My knock on the closed door to George’s office was answered with a terse “Come in,” so I did. It wasn’t a room I’d spent much time in. When I lived here, George’s private sanctum had been strictly off-limits to us kids without an invitation. Such invitations were generally reserved for serious, unpleasant conversations like the delivering of punishments or bad news, so it was with an uneasy feeling that I strode into the wood-paneled room now. Even though I was too old for punishments these days, bad news was something you never outgrew.

“Thanks for stopping by, Ryan.” George rose from his high-backed leather chair to offer a handshake across his desk. As usual, his receding gray hair was pulled into a thin ponytail, and he wore his traditional work attire of Levi’s with a short-sleeved button-down. He owned a million similar shirts in a whole host of ugly patterns. Today’s was turquoise and covered with birds. “Have a seat.”

Dutifully, I lowered my weight into the leather wingback facing the large wooden desk.

“You want a drink?” George offered as he carried his half-empty whiskey glass to the bar cart in the corner of the room. When I declined, he reached for a bottle of bourbon to top off his own glass. “How’ve you been?”

“Good. I’ve been good.” My gaze wandered idly to the enormous rack of antlers mounted behind the desk in a not-so-subtle display of intimidation. “Same as always. You?”

He waved off my polite inquiry with an impatient grunt and set a fresh glass of bourbon on the edge of the desk in front of me. “In case you change your mind.”

Hmm. I couldn’t imagine that boded well for the conversation ahead. “You said you wanted to talk to me about something?”

“I did.” George’s chair let out a squeak as he leaned back and took a sip of bourbon before he focused his sharp grayish-blue eyes on me. “You remember the last time you saw your dad?”
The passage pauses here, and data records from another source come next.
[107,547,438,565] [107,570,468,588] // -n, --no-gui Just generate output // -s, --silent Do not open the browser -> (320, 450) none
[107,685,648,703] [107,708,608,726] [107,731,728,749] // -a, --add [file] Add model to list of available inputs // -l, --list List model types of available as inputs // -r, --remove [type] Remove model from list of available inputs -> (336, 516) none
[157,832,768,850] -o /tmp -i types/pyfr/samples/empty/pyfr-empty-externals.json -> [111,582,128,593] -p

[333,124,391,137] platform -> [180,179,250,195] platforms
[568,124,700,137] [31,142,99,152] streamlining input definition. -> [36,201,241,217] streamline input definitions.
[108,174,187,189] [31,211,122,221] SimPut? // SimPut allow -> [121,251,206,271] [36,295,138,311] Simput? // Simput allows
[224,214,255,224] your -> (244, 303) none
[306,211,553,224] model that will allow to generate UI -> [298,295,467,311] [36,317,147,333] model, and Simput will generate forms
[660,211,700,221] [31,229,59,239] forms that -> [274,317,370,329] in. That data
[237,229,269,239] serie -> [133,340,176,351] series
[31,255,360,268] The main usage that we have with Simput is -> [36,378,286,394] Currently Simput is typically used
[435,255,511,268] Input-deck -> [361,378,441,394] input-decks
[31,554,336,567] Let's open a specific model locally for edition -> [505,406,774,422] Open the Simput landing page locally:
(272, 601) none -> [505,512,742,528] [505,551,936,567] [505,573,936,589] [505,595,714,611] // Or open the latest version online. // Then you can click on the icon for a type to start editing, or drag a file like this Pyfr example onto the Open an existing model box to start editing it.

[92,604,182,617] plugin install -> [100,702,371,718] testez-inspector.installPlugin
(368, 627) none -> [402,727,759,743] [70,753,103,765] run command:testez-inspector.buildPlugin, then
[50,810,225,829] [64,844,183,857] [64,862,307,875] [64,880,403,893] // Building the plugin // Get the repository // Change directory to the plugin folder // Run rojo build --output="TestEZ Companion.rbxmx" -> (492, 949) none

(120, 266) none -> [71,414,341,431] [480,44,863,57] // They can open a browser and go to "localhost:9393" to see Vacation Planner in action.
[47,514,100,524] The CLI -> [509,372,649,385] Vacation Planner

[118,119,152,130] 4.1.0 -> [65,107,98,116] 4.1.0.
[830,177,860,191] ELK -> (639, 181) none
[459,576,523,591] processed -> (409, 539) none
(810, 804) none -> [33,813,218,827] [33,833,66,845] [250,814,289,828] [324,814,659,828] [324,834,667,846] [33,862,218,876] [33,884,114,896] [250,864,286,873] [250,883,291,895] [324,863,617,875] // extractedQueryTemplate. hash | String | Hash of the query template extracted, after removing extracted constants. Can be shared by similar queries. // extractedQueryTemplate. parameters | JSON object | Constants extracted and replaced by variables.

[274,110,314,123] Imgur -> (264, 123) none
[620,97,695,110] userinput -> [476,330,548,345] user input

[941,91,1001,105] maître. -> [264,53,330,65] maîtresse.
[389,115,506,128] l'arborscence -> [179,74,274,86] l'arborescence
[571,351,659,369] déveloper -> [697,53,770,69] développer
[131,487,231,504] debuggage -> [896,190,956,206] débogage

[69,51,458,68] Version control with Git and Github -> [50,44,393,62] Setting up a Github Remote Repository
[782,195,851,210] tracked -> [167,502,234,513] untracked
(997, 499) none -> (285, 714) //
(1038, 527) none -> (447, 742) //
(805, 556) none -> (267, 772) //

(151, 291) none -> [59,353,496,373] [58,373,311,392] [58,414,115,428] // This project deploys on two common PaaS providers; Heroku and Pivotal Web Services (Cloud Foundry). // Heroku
I nodded, taken off guard by the question. I hadn’t thought about my father in a long time, and it certainly wasn’t a subject I’d expected George to raise out of the blue. “After Mom died. When he showed up at the funeral.”

My parents had never married, but I had hazy memories of them living together for a brief period when I was little. Around when I was three or four, my father had taken off, leaving my mom to fend for the two of us alone. Though he hadn’t been minded to stick around and do the hard work of parenting, he’d dropped back into our lives every so often on the excuse of spending time with his son, but only when he was down on his luck and needed money or a temporary place to stay. Those short bursts of paternal attention had been more than enough for me to form an impression of him as a selfish, small-minded bully we were better off without.